DETAILED ACTION
This is in response to communication filed on December 30, 2020.
Status of Claims
Claims 1 – 20 and 22 are pending, of which claims 1, 8, 15, and 22 are in independent form.

Information Disclosure Statement
The information disclosure statements (IDS) submitted on 8/12/2020 and 2/1/2021 are in compliance with the provisions of 37 CFR 1.97.  Accordingly, the information disclosure statements are being considered by the examiner.

Claim Rejections - 35 USC § 112
In light of applicant’s amendments to the claims, the examiner withdraws the previous rejection to the claims under 35 USC 112.

In the event the determination of the status of the application as subject to AIA  35 U.S.C. 102 and 103 (or as subject to pre-AIA  35 U.S.C. 102 and 103) is incorrect, any correction of the statutory basis for the rejection will not be considered a new ground of rejection if the prior art relied upon, and the rationale supporting the rejection, would be the same under either status.  
Claim Rejections - 35 USC § 103
The following is a quotation of 35 U.S.C. 103 which forms the basis for all obviousness rejections set forth in this Office action:


Claims 1 – 18, 20, and 22 are rejected under 35 U.S.C. 103 as being unpatentable over Moyer, U.S. Patent Application 2005/0053012 (hereinafter referred to as Moyer) in view of Hughes et al., U.S. Patent Application 2015/0052333 (hereinafter referred to as Hughes), further in view of Yadavalli, U.S. Patent Application 2017/0337156 (hereinafter referred to as Yadavalli).

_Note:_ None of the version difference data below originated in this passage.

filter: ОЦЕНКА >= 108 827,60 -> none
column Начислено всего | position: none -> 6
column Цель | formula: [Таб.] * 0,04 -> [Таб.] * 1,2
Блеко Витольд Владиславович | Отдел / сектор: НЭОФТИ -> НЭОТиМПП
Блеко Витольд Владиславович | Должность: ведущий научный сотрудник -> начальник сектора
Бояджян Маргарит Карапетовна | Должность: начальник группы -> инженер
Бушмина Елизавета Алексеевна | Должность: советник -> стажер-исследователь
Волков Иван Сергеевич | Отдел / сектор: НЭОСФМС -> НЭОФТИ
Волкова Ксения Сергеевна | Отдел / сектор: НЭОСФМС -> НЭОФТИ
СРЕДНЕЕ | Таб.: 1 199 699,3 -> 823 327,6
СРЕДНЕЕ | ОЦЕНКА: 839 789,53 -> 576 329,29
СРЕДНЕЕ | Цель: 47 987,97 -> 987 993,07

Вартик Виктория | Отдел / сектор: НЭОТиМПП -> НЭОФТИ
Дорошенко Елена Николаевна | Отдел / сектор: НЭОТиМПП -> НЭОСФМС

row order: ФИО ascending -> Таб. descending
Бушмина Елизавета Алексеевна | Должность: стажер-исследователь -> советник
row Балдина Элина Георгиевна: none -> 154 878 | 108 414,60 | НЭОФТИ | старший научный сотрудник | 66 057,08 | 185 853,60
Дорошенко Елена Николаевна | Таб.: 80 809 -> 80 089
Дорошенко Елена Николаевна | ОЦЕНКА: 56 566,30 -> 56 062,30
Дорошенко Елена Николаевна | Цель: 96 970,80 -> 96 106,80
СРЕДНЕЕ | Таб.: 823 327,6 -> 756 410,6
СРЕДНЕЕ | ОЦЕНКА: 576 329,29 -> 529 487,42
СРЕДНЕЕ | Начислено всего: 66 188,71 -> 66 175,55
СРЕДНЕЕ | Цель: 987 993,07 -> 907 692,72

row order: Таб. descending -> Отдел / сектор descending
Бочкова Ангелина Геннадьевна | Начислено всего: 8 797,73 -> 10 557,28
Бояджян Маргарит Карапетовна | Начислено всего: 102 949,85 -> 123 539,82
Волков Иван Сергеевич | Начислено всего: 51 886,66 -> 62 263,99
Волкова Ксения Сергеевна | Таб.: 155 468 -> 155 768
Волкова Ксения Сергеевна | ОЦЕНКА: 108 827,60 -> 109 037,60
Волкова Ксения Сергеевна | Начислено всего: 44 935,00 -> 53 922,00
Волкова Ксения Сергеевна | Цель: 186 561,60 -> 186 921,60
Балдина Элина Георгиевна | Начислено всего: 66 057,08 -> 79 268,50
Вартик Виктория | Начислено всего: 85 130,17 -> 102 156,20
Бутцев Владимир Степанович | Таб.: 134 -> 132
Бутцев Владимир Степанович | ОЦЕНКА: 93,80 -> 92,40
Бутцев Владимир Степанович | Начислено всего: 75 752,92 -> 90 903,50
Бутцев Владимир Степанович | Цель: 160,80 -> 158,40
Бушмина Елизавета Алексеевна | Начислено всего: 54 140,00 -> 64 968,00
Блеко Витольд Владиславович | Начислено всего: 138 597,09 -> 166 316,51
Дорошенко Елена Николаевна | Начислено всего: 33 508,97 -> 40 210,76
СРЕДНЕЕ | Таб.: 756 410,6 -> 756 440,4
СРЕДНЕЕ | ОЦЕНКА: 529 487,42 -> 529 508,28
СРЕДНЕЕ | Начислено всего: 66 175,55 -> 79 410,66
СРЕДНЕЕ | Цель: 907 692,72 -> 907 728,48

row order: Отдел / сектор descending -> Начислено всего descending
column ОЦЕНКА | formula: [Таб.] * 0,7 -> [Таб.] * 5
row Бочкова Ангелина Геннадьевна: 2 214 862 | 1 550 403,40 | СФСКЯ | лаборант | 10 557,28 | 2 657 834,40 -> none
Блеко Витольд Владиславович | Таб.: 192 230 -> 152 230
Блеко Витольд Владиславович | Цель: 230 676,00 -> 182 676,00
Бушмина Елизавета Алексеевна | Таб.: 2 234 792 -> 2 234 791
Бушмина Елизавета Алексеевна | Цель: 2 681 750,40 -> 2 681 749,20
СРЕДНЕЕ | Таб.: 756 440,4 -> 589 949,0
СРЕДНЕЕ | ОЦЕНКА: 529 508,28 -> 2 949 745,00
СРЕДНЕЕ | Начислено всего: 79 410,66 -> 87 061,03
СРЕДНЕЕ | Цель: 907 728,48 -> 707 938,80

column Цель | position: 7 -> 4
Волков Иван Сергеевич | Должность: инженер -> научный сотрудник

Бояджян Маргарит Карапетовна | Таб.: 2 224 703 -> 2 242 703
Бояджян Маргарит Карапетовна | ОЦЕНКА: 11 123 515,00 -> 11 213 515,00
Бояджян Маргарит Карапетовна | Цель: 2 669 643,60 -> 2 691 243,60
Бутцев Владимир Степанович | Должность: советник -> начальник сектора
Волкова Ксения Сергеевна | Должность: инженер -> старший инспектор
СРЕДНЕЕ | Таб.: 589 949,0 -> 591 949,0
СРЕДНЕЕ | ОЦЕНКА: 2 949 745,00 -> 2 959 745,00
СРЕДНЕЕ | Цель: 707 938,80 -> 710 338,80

Referring to claim 1, Moyer discloses “A processor” (Fig. 1 processor 14) and an “instruction having fields for an opcode, a destination” “matrix operand identifier, and source memory information” (Figs. 2-7 are load instructions with opcode, rD, rA, rB); “and execution circuitry” (Fig. 1 execution units 32) “to execute the” “instruction to load groups of strided data elements from memory into configured rows of the identified destination” “matrix operand” ([0045] instruction load stream of vector elements (Istrmvex) loads multiple instances of destination with a 'cnt' number of elements from memory and [0118] Istrmvex loads each row of matrix 102 in turn).
Moyer does not appear to explicitly disclose the processor “comprising: decode circuitry to decode” an instruction and executing “the decoded” “instruction.”
However, Hughes discloses another processor (Fig. 18) that executes an instruction to load strided data into a destination vector ([0041] – [0046]).  Hughes further describes “decode circuitry to decode an instruction” and executing “the decoded instruction” (Fig. 4 instruction is decoded at 403 and Fig. 18 decode unit 1832).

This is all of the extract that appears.